Communiqué de presse de Christelle Lechevalier, Député français au Parlement européen, Conseillère régionale de Normandie du 08/06/2018

Le procureur de Paris l’a annoncé avec un certain fatalisme : 50 terroristes islamistes et 400 détenus radicalisés en prison devraient être libérés d’ici un peu plus d’un an.

On ne parle plus d’une « cinquième colonne » cachée, mais d’une menace connue et ciblée à laquelle l’État semble n’opposer aucune réelle volonté de fermeté.

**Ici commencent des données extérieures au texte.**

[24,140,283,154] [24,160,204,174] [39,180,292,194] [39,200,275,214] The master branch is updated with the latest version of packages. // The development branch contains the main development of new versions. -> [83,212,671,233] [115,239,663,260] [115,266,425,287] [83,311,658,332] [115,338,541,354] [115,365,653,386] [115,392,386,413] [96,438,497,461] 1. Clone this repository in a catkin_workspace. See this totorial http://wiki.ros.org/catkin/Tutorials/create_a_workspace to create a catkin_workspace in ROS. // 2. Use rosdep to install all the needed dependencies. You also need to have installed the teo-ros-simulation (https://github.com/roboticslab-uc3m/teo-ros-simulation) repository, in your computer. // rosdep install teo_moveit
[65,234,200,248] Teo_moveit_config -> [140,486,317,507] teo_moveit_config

En effet, s’il y a un certain unanimisme pour condamner l’islamisme, aucun moyen n’est mis en œuvre pour prendre la mesure de ce phénomène qui a amené nos dirigeants, eux-mêmes, à déclarer notre pays en guerre.

Comme j’ai pu l’observer dans les prisons que j’ai visitées ces derniers mois, l’inversion des valeurs est totale dans notre système judiciaire. Au même titre qu’à Liège, l’ultra-laxisme de nos magistrats, soutenus par la jurisprudence de la Cour européenne des Droits de l’Homme, mène la France vers un chaos sécuritaire sans précédent.

Toute politique de fermeté commence par réinstaurer la perpétuité réelle et incompressible ainsi que la déchéance de nationalité et l’expulsion hors du territoire des détenus binationaux et étrangers. De plus, les « revenants » de Daech, exclus de facto de la communauté nationale, doivent être traités comme tels.